- **WORK REQUIRED**:
Every line of the data should be retyped with no difference from the original.

* * * * * * *

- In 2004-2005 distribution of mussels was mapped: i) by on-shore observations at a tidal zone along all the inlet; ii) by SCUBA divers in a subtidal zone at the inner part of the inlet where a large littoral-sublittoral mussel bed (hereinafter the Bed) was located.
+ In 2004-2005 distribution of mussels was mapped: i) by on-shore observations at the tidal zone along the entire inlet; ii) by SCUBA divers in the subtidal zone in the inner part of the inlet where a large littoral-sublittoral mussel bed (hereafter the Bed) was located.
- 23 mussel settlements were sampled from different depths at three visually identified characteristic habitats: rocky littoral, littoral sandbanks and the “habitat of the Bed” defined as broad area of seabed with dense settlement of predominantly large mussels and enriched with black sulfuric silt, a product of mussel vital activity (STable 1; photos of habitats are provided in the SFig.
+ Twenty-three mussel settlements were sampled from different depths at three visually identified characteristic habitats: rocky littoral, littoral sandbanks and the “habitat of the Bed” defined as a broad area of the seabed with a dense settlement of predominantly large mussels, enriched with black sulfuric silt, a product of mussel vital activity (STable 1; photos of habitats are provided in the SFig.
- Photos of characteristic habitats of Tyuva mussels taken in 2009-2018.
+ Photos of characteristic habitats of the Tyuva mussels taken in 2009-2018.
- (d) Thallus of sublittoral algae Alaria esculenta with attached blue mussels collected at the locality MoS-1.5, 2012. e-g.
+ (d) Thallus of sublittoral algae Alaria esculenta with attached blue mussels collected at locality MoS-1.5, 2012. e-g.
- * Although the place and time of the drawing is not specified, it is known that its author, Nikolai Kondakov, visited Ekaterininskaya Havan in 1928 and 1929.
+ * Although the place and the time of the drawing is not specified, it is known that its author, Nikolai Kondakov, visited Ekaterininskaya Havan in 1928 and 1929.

* * * * * * *

- **THE COMPLETED TASK**:
- In 2004-2005 distribution of mussels was mapped: i) by on-shore observations at a tidal zone along all the inlet; ii) by SCUBA divers in a subtidal zone at the inner part of the inlet where a large littoral-sublittoral mussel bed (hereinafter the Bed) was located.
+ In 2004-2005 distribution of mussels was mapped: i) by on-shore observations at the tidal zone along the entire inlet; ii) by SCUBA divers in the subtidal zone in the inner part of the inlet where a large littoral-sublittoral mussel bed (hereafter the Bed) was located.
- 23 mussel settlements were sampled from different depths at three visually identified characteristic habitats: rocky littoral, littoral sandbanks and the “habitat of the Bed” defined as broad area of seabed with dense settlement of predominantly large mussels and enriched with black sulfuric silt, a product of mussel vital activity (STable 1; photos of habitats are provided in the SFig.
+ Twenty-three mussel settlements were sampled from different depths at three visually identified characteristic habitats: rocky littoral, littoral sandbanks and the “habitat of the Bed” defined as a broad area of the seabed with a dense settlement of predominantly large mussels, enriched with black sulfuric silt, a product of mussel vital activity (STable 1; photos of habitats are provided in the SFig.
- Photos of characteristic habitats of Tyuva mussels taken in 2009-2018.
+ Photos of characteristic habitats of the Tyuva mussels taken in 2009-2018.
- (d) Thallus of sublittoral algae Alaria esculenta with attached blue mussels collected at the locality MoS-1.5, 2012. e-g.
+ (d) Thallus of sublittoral algae Alaria esculenta with attached blue mussels collected at locality MoS-1.5, 2012. e-g.
- * Although the place and time of the drawing is not specified, it is known that its author, Nikolai Kondakov, visited Ekaterininskaya Havan in 1928 and 1929.
+ * Although the place and the time of the drawing is not specified, it is known that its author, Nikolai Kondakov, visited Ekaterininskaya Havan in 1928 and 1929.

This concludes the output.